**What to work on:** List, from the lines below, each one with "RecheckDriver" in it.

**Records provided:**
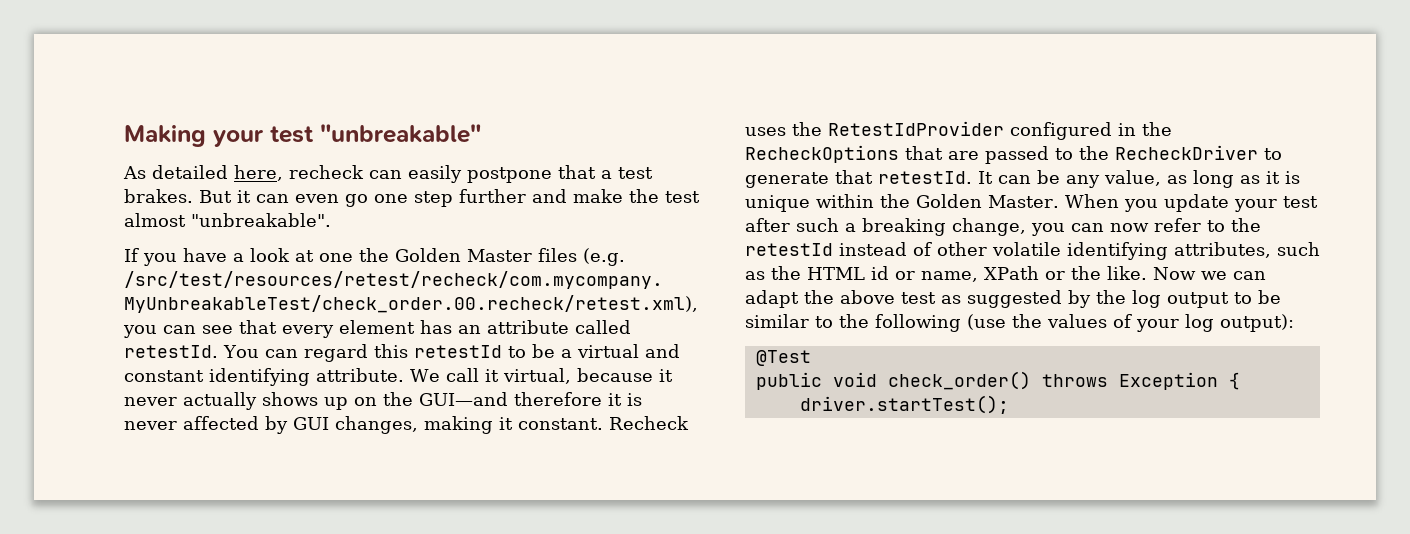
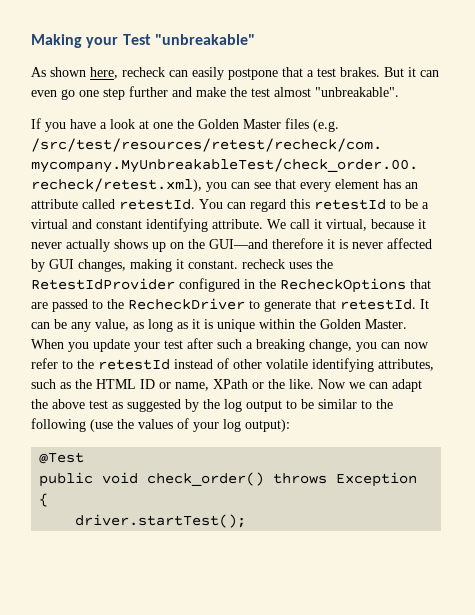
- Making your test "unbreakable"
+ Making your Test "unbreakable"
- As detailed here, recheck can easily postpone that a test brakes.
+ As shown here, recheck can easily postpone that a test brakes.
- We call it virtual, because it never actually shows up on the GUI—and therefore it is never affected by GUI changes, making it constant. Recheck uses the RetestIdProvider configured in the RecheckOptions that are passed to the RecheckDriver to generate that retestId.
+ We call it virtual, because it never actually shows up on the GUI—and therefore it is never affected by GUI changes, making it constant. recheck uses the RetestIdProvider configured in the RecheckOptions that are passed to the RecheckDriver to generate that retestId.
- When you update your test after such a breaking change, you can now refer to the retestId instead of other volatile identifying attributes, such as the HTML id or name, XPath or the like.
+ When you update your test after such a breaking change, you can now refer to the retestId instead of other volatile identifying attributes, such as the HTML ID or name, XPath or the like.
...
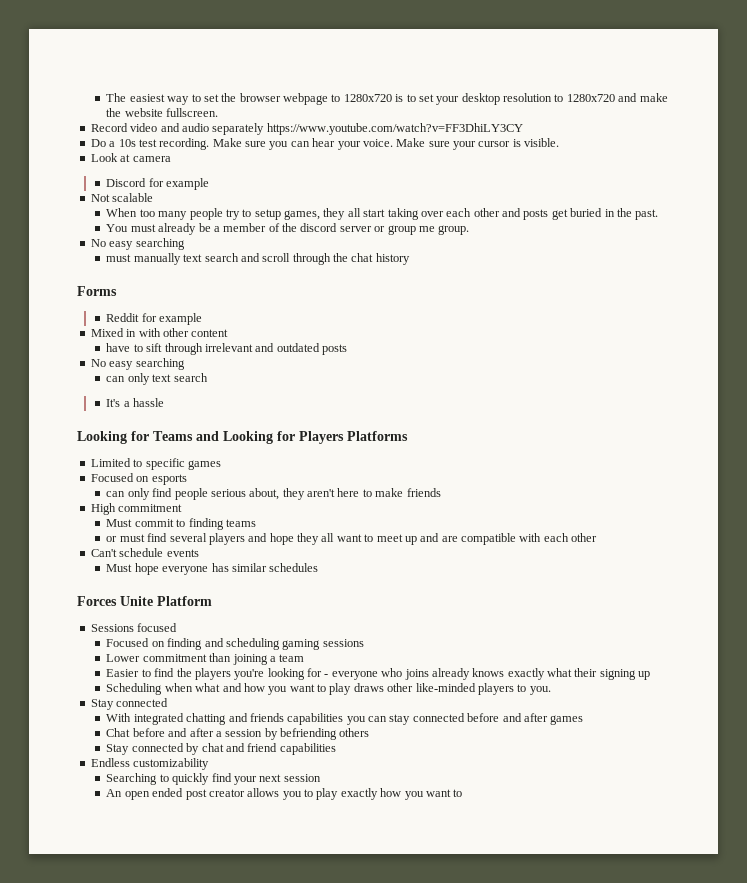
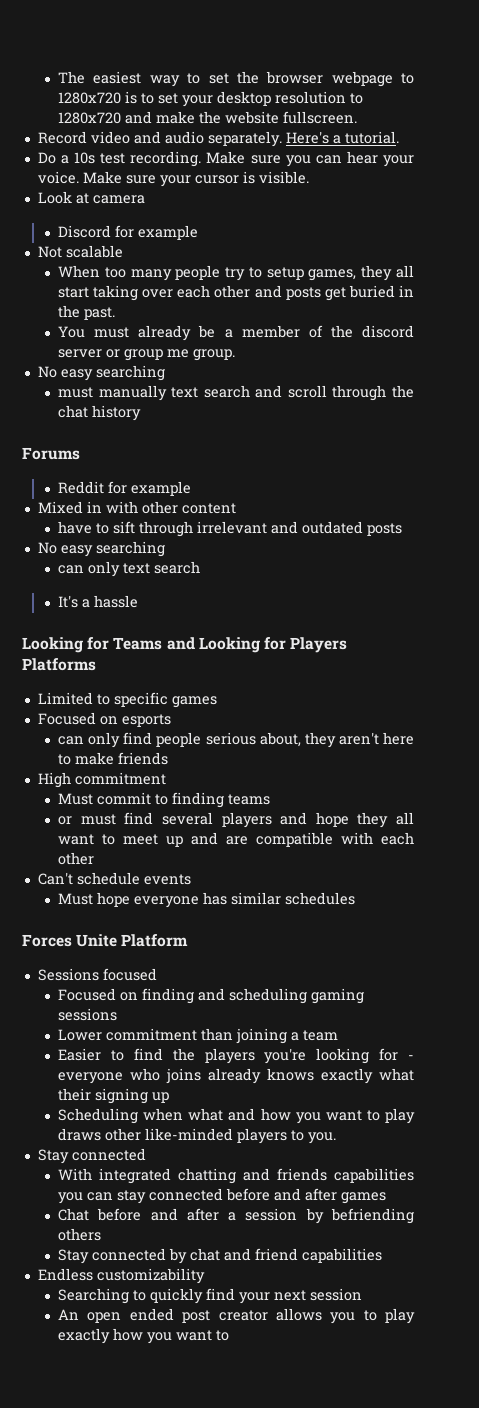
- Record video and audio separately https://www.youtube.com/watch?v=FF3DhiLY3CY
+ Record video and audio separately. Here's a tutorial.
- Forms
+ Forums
...
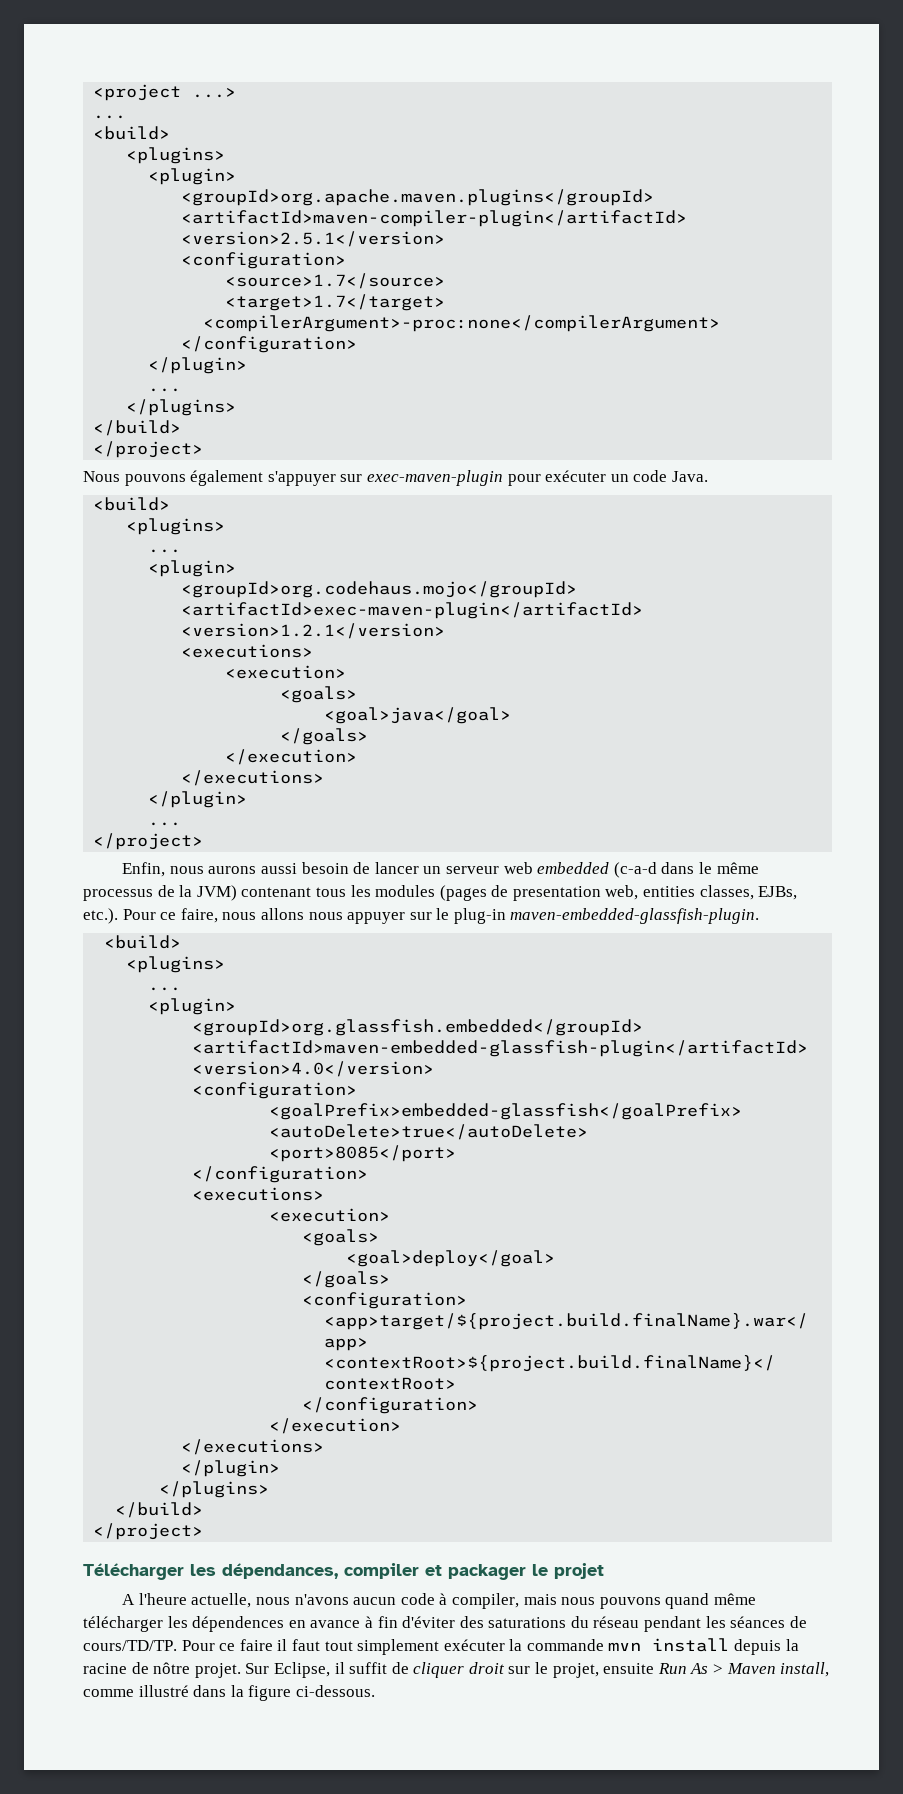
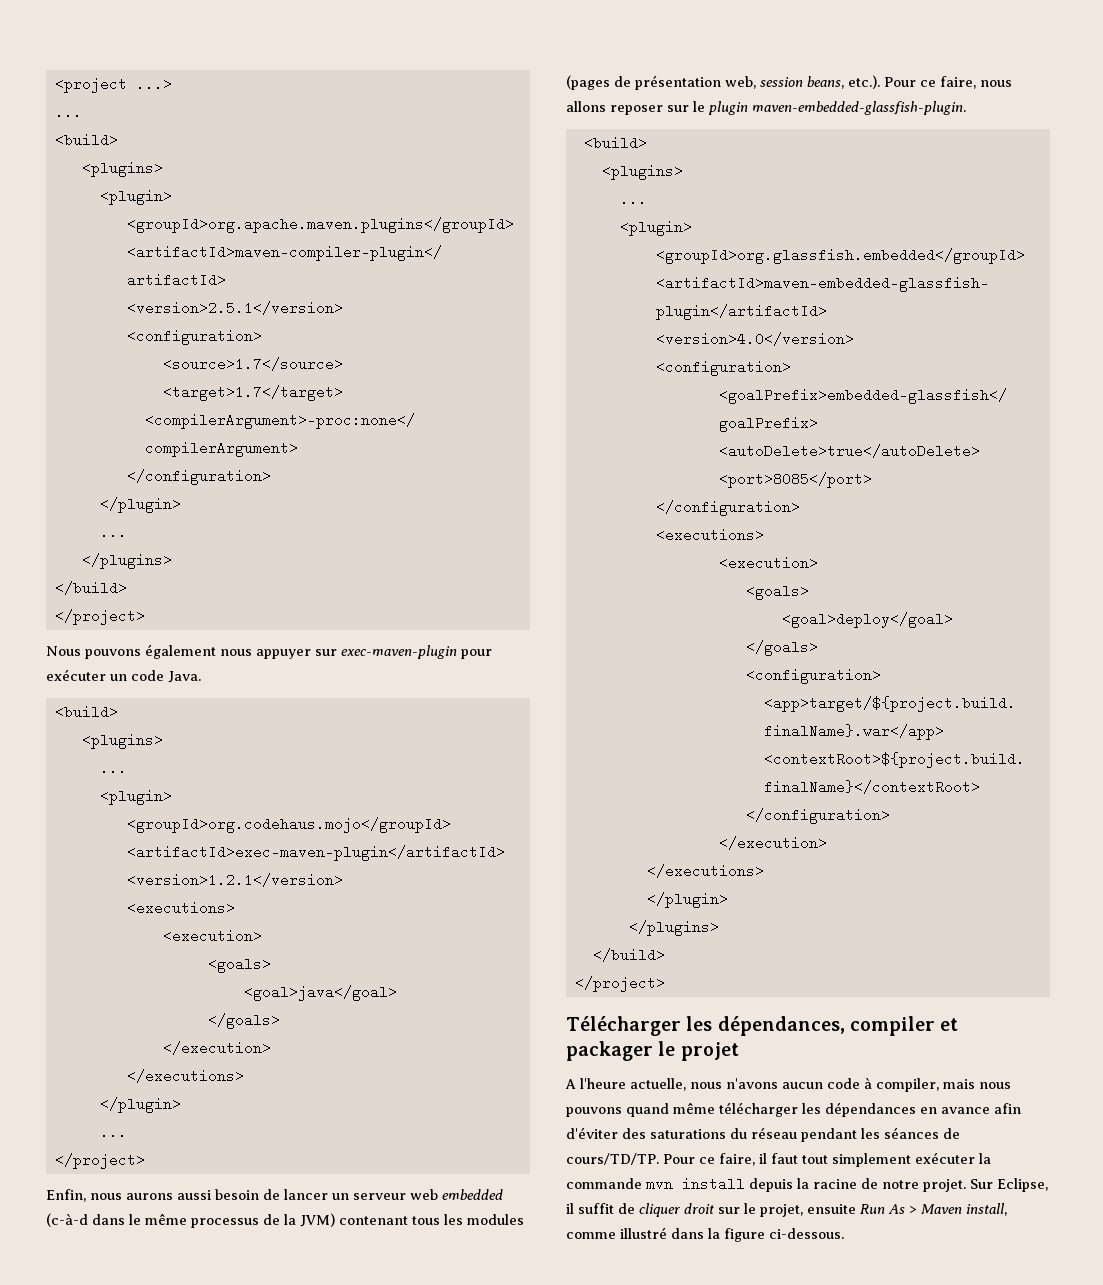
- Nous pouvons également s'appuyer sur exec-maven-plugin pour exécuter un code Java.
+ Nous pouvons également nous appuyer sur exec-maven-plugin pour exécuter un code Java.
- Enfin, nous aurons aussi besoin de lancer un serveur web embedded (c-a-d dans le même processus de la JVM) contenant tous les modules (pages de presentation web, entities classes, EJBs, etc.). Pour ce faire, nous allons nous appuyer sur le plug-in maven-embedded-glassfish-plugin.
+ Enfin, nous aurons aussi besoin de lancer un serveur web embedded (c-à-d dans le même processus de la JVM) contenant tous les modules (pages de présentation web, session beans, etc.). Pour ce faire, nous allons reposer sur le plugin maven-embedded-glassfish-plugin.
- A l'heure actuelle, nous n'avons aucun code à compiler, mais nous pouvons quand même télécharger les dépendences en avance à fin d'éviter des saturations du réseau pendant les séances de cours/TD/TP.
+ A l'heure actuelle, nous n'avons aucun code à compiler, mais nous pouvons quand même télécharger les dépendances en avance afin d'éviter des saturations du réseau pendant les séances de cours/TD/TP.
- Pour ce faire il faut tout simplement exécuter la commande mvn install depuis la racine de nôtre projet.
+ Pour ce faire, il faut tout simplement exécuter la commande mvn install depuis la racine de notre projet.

**Result of the task:**
- We call it virtual, because it never actually shows up on the GUI—and therefore it is never affected by GUI changes, making it constant. Recheck uses the RetestIdProvider configured in the RecheckOptions that are passed to the RecheckDriver to generate that retestId.
+ We call it virtual, because it never actually shows up on the GUI—and therefore it is never affected by GUI changes, making it constant. recheck uses the RetestIdProvider configured in the RecheckOptions that are passed to the RecheckDriver to generate that retestId.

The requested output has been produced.